Here, MyUploadHandler is an implementation of the interface MonetUploadHandler,
whose main component is the method

	/**
	 * Called if the server sends a request to write a file.
	 *
	 * Use the given handle to receive data or send errors to the server.
	 *
	 * @param handle Handle to communicate with the server
	 * @param name Name of the file the server would like to read. Make sure to
	 *             validate this before reading from the file system
	 * @param textMode Whether this is text or binary data.
	 */
	void handleUpload(MonetConnection.Upload handle, String name, boolean textMode, int offset)
			throws IOException;

In your implementation of this method, you can use the 'handle' object to
communicate with the server, for example:

- PrintStream getStream() to obtain a stream object to which you can write.
  This is useful if you want to generate the data on the fly.

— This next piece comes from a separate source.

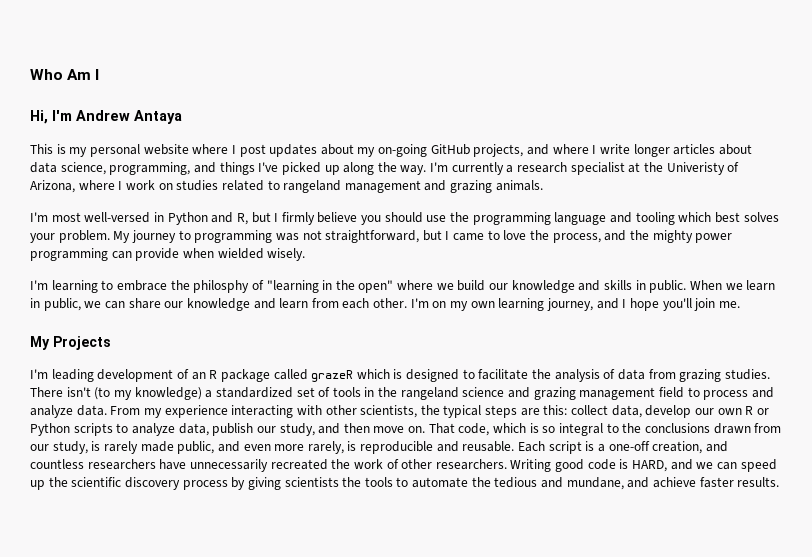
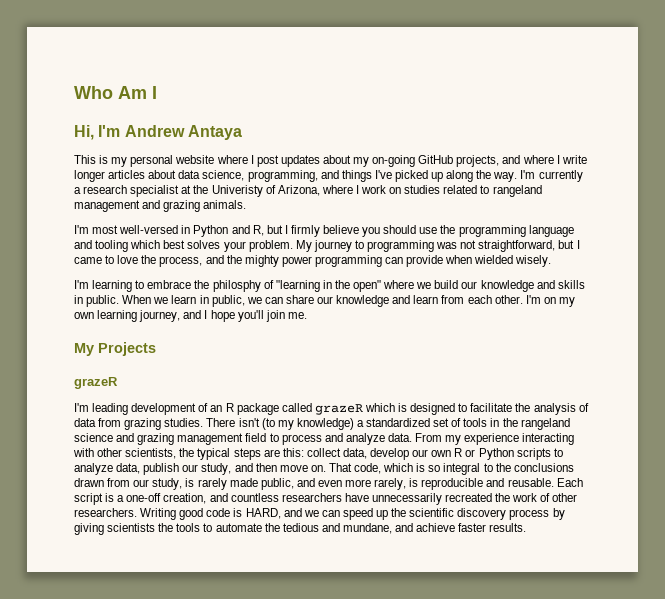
  My Projects
+ grazeR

- void uploadFrom(InputStream stream) to have the JDBC driver read data from the
  stream and send it to the server as-is.  For text mode uploads this means the
  text must be UTF-8 encoded.

- void uploadFrom(Reader reader) to have the JDBC driver read text from the given
  Reader and upload it.

- void uploadFrom(BufferedReader reader, int offset) to have the JDBC driver read from
  the given BufferedReader, and upload the text starting at line 'offset'. Typically
  you would use the offset passed to handleUpload in parameter 'offset'.

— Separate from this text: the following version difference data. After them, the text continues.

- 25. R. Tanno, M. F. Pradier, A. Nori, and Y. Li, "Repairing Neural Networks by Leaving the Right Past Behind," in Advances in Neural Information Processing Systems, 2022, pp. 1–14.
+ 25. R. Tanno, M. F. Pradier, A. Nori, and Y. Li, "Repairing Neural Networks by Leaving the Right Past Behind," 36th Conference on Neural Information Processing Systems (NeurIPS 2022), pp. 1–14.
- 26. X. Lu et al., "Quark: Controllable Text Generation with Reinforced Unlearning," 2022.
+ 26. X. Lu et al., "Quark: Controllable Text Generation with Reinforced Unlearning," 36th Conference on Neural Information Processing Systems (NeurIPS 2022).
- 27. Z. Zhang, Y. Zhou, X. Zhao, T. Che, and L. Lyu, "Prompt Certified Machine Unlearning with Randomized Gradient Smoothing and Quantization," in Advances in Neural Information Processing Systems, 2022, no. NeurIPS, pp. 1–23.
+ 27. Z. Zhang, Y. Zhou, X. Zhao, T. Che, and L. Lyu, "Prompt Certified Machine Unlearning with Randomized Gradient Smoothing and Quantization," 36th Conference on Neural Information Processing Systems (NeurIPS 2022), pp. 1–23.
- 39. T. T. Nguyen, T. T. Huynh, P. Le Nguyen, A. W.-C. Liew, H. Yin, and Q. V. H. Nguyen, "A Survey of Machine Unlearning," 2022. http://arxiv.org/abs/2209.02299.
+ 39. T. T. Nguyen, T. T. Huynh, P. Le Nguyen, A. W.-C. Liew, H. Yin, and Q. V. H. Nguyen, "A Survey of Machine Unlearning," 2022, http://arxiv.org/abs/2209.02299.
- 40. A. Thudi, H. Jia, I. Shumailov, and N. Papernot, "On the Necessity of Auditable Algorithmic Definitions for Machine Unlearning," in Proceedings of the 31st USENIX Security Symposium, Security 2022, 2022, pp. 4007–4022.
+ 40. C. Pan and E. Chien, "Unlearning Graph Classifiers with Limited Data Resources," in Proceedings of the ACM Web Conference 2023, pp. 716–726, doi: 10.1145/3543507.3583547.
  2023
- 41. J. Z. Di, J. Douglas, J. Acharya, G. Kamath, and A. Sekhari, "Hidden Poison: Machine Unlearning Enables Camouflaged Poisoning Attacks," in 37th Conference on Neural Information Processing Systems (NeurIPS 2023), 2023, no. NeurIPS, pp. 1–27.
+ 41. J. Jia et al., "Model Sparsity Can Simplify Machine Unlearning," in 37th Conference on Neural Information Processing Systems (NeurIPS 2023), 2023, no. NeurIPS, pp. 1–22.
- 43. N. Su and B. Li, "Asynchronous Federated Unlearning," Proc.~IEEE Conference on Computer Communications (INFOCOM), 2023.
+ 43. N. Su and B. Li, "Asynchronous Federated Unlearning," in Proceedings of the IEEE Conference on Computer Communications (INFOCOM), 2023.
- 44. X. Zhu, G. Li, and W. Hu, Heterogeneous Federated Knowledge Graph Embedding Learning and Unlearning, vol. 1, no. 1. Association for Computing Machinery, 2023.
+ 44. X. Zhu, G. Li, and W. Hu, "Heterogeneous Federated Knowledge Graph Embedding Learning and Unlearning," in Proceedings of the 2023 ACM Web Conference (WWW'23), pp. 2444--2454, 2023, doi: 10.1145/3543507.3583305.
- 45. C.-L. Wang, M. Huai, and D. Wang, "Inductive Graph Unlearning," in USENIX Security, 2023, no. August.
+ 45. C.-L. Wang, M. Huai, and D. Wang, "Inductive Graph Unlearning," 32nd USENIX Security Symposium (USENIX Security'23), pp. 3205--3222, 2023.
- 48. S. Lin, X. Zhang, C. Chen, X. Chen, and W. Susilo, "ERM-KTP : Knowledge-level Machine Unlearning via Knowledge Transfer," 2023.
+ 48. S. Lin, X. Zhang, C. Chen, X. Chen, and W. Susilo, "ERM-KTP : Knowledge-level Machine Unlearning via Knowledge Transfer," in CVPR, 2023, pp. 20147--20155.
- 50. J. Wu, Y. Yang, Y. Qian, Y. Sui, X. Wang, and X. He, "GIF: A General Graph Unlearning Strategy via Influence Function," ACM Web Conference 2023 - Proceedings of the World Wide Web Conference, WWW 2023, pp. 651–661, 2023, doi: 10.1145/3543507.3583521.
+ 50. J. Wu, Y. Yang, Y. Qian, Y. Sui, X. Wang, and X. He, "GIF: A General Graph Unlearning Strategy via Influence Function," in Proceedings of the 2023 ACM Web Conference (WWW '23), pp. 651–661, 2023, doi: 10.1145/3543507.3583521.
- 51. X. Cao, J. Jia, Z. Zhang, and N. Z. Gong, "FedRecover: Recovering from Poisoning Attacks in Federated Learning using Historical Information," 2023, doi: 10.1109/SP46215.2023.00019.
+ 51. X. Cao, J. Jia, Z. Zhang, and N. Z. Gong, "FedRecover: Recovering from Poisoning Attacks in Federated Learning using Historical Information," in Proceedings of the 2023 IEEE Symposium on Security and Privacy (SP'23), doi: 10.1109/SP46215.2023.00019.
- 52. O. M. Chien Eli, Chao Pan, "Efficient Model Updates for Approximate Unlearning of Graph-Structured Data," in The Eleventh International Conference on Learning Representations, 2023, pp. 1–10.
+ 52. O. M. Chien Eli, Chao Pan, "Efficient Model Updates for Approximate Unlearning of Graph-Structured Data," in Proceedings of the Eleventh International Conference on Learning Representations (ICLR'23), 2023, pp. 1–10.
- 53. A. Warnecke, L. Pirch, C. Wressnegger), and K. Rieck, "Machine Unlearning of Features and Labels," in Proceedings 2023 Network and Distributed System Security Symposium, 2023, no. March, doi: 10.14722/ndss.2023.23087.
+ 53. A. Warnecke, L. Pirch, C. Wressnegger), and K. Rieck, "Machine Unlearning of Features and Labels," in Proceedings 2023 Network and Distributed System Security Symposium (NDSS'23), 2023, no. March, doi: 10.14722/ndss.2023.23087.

- void sendError(String errorMessage) to refuse the upload.

If you use sendError to refuse the upload, the COPY INTO statement will fail but
the connection will remain usable. On the other hand, if you implementation of
handleUpload throws an IO Exception, the connection will be closed because there
is no way to signal errors to the server once the transfer has begun.

The interface for downloading is similar to that for uploading.

Class org.monetdb.util.FileTransferHandler provides a default implementation of
both MonetUploadHandler and MonetDownloadHandler.  You pass it a directory name
and a flag indicating whether the contents of that directory can be assumed to
be UTF-8 encoded. It is intended for situations where  you do not need to
generate or transform data while uploading.